The long shadow cast by these bishops gives the measure of their commitment to the ideology of orthodoxy. ‘‘Orthodoxy’’ means ‘‘right opinion.’’ In the period before Constantine, this term might serve as a self-designation for any Christian group: ‘‘orthodoxy’’ is always ‘‘my doxy.’’ All the various Christian communities, in their rivalry with each other, claimed to represent the ‘‘true faith,’’ the only way. We see this as early as the late first century, when Matthew’s Jesus, in the Sermon on the Mount, repudiates other Christians whose views and practices are, presumably, different from those of Matthew’s community (Mt 7:15-23). And we see this in the generation after Constantine, when the political split between East and West Rome corresponded to differing theological constructions ofthe person ofChrist. Each side viewed itself as ‘‘orthodox,’’ and accused the other of heresy (Hunt 1998: 7-43).
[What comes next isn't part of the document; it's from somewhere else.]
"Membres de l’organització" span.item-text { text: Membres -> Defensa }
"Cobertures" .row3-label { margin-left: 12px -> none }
What changed with Constantine, however, was the nature, and thus the consequences, of the argument. Earlier, the intra-Christian polemic between different groups had fundamentally been name calling; now, the invective of one side could inform government policy. The first Romans to feel the negative effects of Constantine’s new religious allegiance, in short, were other Christians. The emperor ordered them to disband, outlawing their assemblies, exiling their bishops and burning their books (Euseb. Eccl. Hist. 10.5.16, 6.4, 7.2; VC 64-6; cf. CTh. 16.5.1). Such legislation, difficult to enforce, clearly met with uneven success, and ‘‘heretical’’ (that is, non-enfranchised) churches long continued to exist (T. D. Barnes 1981: 224). But an atmosphere of intimidation could easily be conjured, and various Christian communities could be and were targeted. By the early fifth century, in North Africa, imperial legislation and even military force would impose the policies of the orthodox or ‘‘catholic’’ (‘‘universal’’) bishops against Christians of a rival church (Frend 1952: 227-74; Brown 1967: 226-43).
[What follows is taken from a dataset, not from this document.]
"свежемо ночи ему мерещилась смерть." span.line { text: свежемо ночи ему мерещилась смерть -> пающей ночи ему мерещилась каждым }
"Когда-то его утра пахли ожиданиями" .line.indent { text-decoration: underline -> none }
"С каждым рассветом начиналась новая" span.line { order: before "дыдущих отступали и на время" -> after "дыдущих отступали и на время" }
The imperial bishops’ battle against Christian diversity affected more than the lives of their contemporaries. It affected, as well, both the past and the future. By banning the texts of ‘‘deviant’’ Christians, burning their books, or simply ceasing to allow them to be copied, the bishops got to remake the past in their own image. The only documents to survive were the ones that they approved. Countless gospels, apocryphal acts, sermons, letters, commentaries, and theological treatises simply disappeared. Some lucky manuscript finds in the twentieth century - most spectacularly, the Nag Hammadi library in Egypt, on which more below - have off-set this ancient triage. But the loss has been immense, and much of the record of the Christian past was simply effaced by the church itself.
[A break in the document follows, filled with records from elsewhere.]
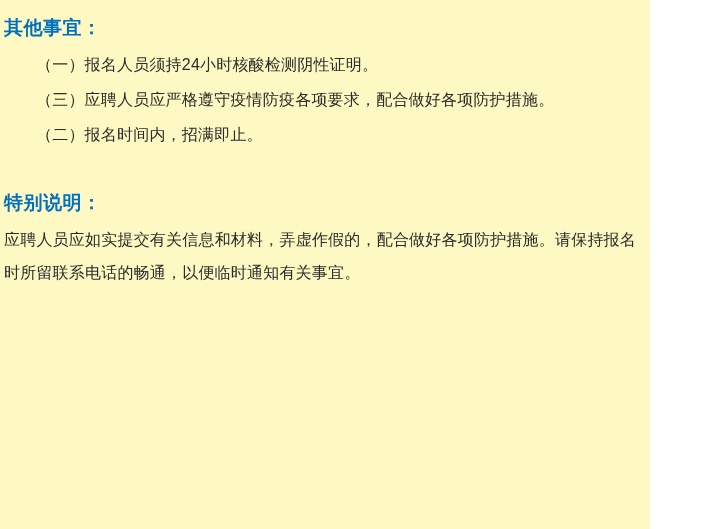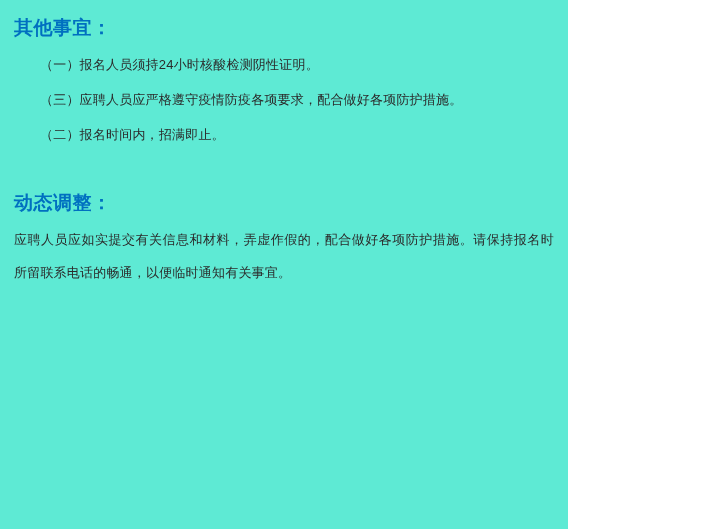"其他事宜：" .page { background: #5eead4 -> #fef9c3; padding: 14px 14px 0 14px -> 14px 14px 0 4px; width: 568px -> 650px }
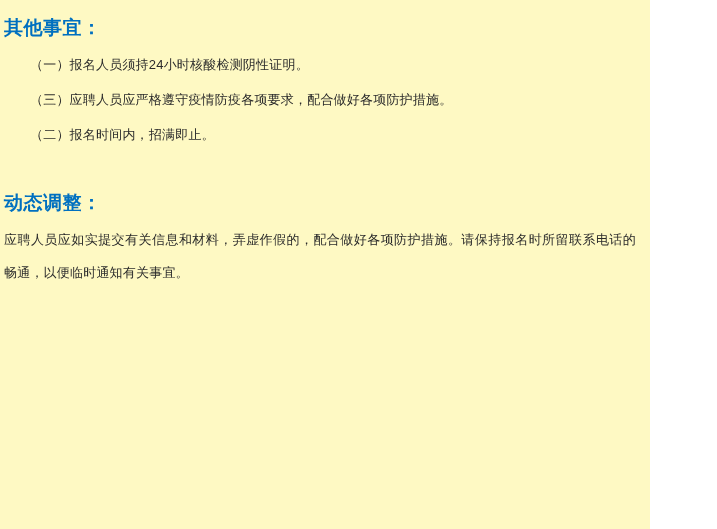"（一）报名人员须持24小时核酸检测阴性证明。" .para { font-size: 13px -> 16px }
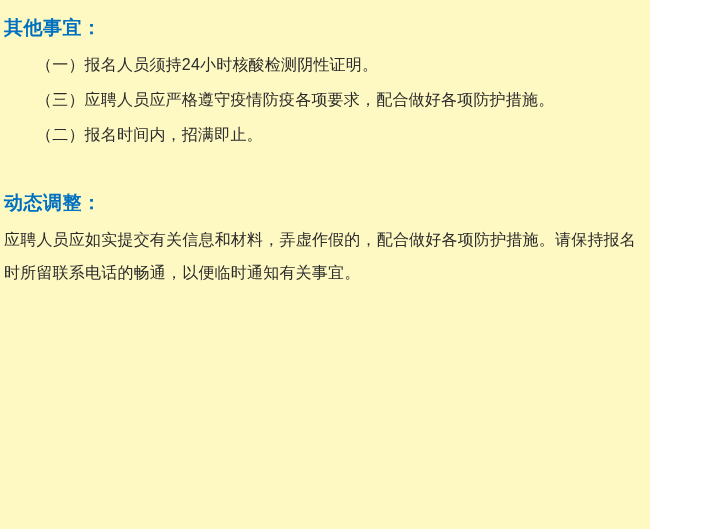"动态调整：" h2.section-heading { text: 动态调整 -> 特别说明 }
The bishops filled this void of their own making by recreating the past in their own image, the ‘‘true’’ history of the ‘‘true’’ church - that is, of their church. Through biblical exegesis and ecclesiastical histories, they constructed a genealogy of orthodoxy that stretched from the prophets of ancient Israel (in their view, witnesses to Christ) through the appearance in the flesh of God’s son, through his apostles (who in their view were their early counterparts, the first bishops), and ultimately to themselves. Christians outside of their own communities they condemned as excessively influenced by Judaism, or by pagan philosophy, or by pride. ‘‘Heretics’’ were innovators; the orthodox, guardians of true tradition. Orthodoxy, in this view, was stable across the ages and prior to all other confessions. Discernible in the Jewish Bible (if that were interpreted ‘‘correctly’’), it was revealed once for all by Christ, and preserved unchanging and uniquely, from his time to theirs, in his true church, the church of the imperial bishops. Diversity was simple - and damnable - deviance.
The language of modern scholarship witnesses to the continuing power of this ancient orthodox rhetoric. Surveys of pre-Constantinian Christianity perforce identify these other Christian communities, marginalized only in the fourth century, as ‘‘heretical’’ already in the late first, the second, and the third centuries (Chadwick 2001). Such an approach implicitly takes ‘‘orthodoxy’’ to mean ‘‘intrinsically authentic,’’ somehow in some special way ‘‘true.’’ What primarily distinguished the orthodox from their rivals, however, was power. After 312, one group won in the imperial patronage sweepstakes, and the others lost. To think otherwise is simply to recapitulate in academic language the claim of the orthodox bishops themselves.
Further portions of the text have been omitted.